Court Opinion

ID: 8278613
Source: CourtListenerOpinion
Date Created: 2022-10-17 03:18:22.946102+00
Date Added: 2024-06-11T16:43:39.752540
License: Public Domain

GIEGERICH, J.
The action is to recover the value of a coat alleged to have been delivered to the defendant upon agreement that it was to be paid for if approved; otherwise, to be returned to the plaintiff. The answer was in effect a general denial.
The plaintiff proved that the defendant and his wife called at the plaintiff’s store, where they were shown a woman’s chinchilla coat, which, however, was too short; that the saleswoman told them that she had another coat out on approval, which she would get back and send to them at the Hotel St. Regis, where they were living, and that the price would be $985 if accepted; that on the following Monday the coat was given to one Bartholomew Sheehan, an employé of the plaintiff, to deliver to the defendant’s wife at the St. Regis, which he testified he did a few minutes after 6 o’clock that evening.

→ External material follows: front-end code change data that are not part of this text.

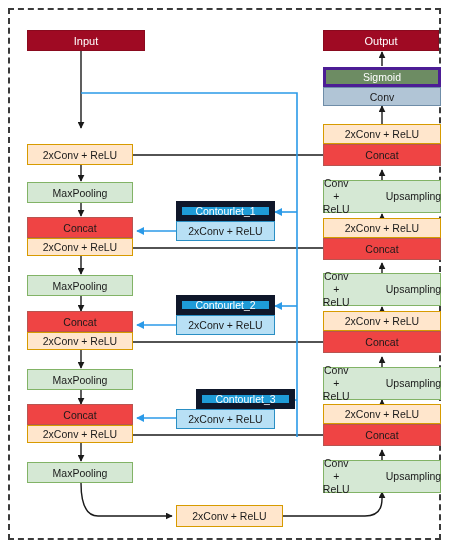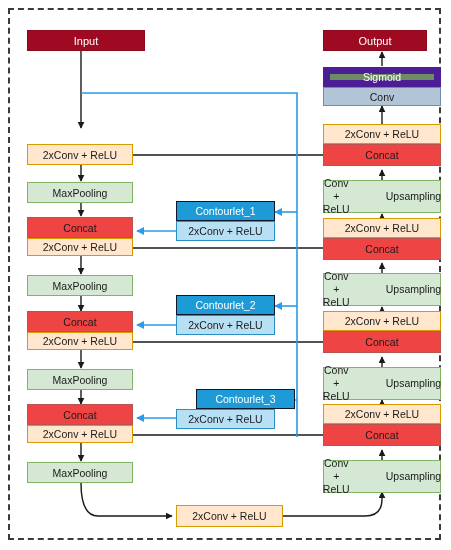"Output" div.node { width: 104px -> 116px }
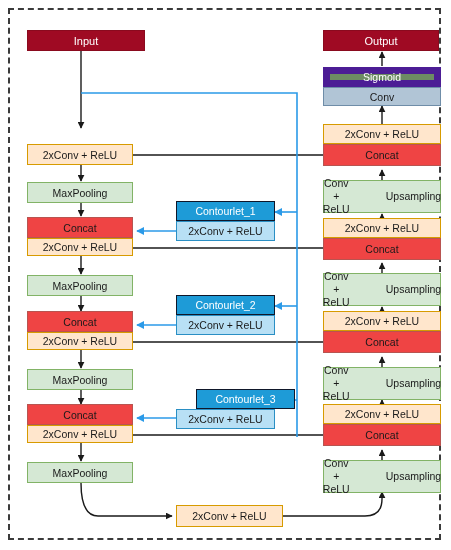"Sigmoid" .n-sigmoid { border: 7px solid #4c1d95 -> 3px solid #4c1d95 }
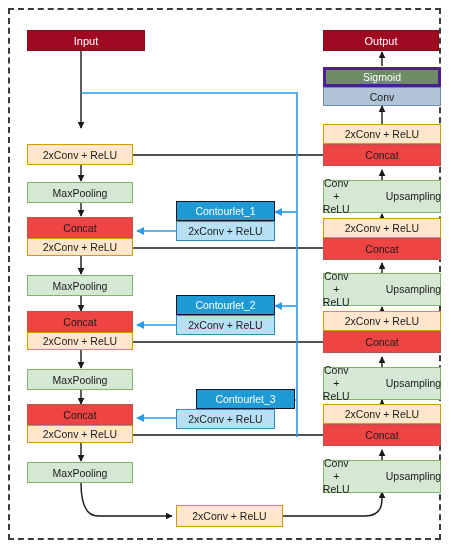"Contourlet_1" .n-ct-head { border: 1px solid #0f172a -> 6px solid #0f172a }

*818Without objection from the plaintiff’s attorney to such a method of presenting the question to the court, the attorney for the defendant then offered to prove that after the delivery of the coat to his wife and its disapproval by her, and apparently on the same evening it was delivered, which would appear from the record to be Monday, a boy called for the coat and the defendant delivered it to him. This boy, as the defendant afterward learned, was named Zucker, and had been in the employment of the plaintiff previous to that evening and subsequently. The defendant’s attorney also offered to prove that when the defendant made inquiries of the Sheehan boy and other employés of the plaintiff who had had to do with the sale and delivery of the coat as to whether there was another delivery boy in addition to Sheehan in the employment of the company, he was told that there was not, and that later some of those employés admitted that the reason why they did not mention the Zucker boy was because the description given by the defendant tallied with his appearance and they were afraid of getting him into trouble; a criminal proceeding having been instituted in the meantime. There was. testimony, also, on the part of one of plaintiff’s employés, that the Zucker boy was discharged on the evening he called for and obtained the coat, but was re-employed the next morning. The testimony as to such discharge and re-employment was given by one Bolniclc, who admitted his intimacy with the Zucker boy, and that he had attended the theater with him a few nights after the delivery of the coat. No reason was given for the discharge, other than that the Zucker boy was slow, and no reason whatever was given for his re-employment the morning following. The defendant’s counsel also offered to prove that the plaintiff herself by advice of counsel refused to have anything to do with the defendant’s efforts to discover the boy to whom he had delivered the coat.
Upon such a state of the evidence and such an offer of proof the court ruled that the defendant “must connect Mrs. McMahon (the plaintiff) with the delivery of the coat directly or by such a state of circumstances as that the jury may infer that she was a party in obtaining this coat from Mr. Rothchild for the purpose of cheating and defrauding Mr. Rothchild,” or else no defense was made out. This ruling, we think, was clearly erroneous. Upon the facts in evidence, and the further facts which the defendant’s counsel offered to prove (there being no objection from the plaintiff’s counsel to that method of bringing the matter before the court for a ruling), it would have' been permissible for the jury not only to discredit the remarkable story of the discharge of the Zucker boy and find that he was in fact in the employment of the plaintiff at the time he called for the coat, but to go further and find-that he called for it by her authority, conferred either directly or through her employés who were handling the transaction on her behalf.
The judgment should be reversed, and a new trial ordered, with costs to the appellant to abide the event. , All concur.